Visual feedback shows damage progression. Robots leak smoke, show cracked armor, flicker with fire, and eventually fall apart as you shoot them. Persistent damage is visible, allowing you to scout areas and see evidence of recent player activity.

Did players complain about the missing health bars?

No, most players didn’t notice they were missing because the visual feedback system works so well. Many didn’t realize Arc Raiders had no health bars until the design choice was discussed online.

Is Arc Raiders successful despite the no-health-bars design?

Arc Raiders launched to over 260,000 concurrent players and 88% positive reviews on Steam, out-performing previous games even while competing against Black Ops 7 and Battlefield 6.

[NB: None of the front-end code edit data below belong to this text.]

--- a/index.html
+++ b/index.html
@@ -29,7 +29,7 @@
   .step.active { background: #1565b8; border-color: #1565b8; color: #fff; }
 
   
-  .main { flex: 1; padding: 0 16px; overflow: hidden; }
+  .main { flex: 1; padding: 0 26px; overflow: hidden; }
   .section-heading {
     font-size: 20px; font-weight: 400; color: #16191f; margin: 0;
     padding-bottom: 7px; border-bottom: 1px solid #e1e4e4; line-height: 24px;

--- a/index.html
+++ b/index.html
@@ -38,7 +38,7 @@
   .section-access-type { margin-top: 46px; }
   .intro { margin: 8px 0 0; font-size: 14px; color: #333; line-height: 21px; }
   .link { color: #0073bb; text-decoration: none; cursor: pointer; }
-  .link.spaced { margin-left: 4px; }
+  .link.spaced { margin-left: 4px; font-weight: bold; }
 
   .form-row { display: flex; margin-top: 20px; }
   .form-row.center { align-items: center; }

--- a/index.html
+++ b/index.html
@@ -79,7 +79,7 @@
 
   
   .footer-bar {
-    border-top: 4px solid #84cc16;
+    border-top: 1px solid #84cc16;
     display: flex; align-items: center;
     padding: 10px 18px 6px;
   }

What studio makes Arc Raiders?

Embark Studios, a Swedish developer founded in 2018 by former EA executives including Patrick Söderlund and Stefan Strandberg. The game is published by Nexon.

Does Arc Raiders use AI in development?

Embark used machine learning for enemy locomotion systems and AI text-to-speech technology alongside real voice acting. The studio claims it did not use generative AI for content creation.

Is Arc Raiders free-to-play?

No, Arc Raiders costs $40 and is a premium extraction shooter. It’s not free-to-play like The Finals, Embark’s previous game.

What is an extraction shooter?

An extraction shooter is a multiplayer game where you drop into an area, collect loot, and must reach extraction zones to escape. If you die before extracting, you lose your loot. Arc Raiders is described as the best extraction shooter since Escape From Tarkov.

How long has Arc Raiders been in development?

Arc Raiders was originally in development longer but was scrapped and restarted. The current version represents a relatively recent development cycle compared to traditional AAA shooters.

Conclusion

Arc Raiders’ design philosophy of eliminating enemy health bars represents a larger statement about game design priorities. Rather than maximizing convenience through UI systems, Strandberg chose to maximize immersion through environmental storytelling and visual feedback. The result is a game that feels fresher than established competitors, proving players don’t need every system gamified and quantified. In a landscape dominated by UI clutter and objective markers, Arc Raiders stands out by trusting both its design and its players. Stefan Strandberg’s passionate conviction that immersion beats answers served on a silver platter isn’t just ideology. It’s backed by 260,000 concurrent players and critical acclaim. Sometimes the best design choice is what you don’t show rather than what you do.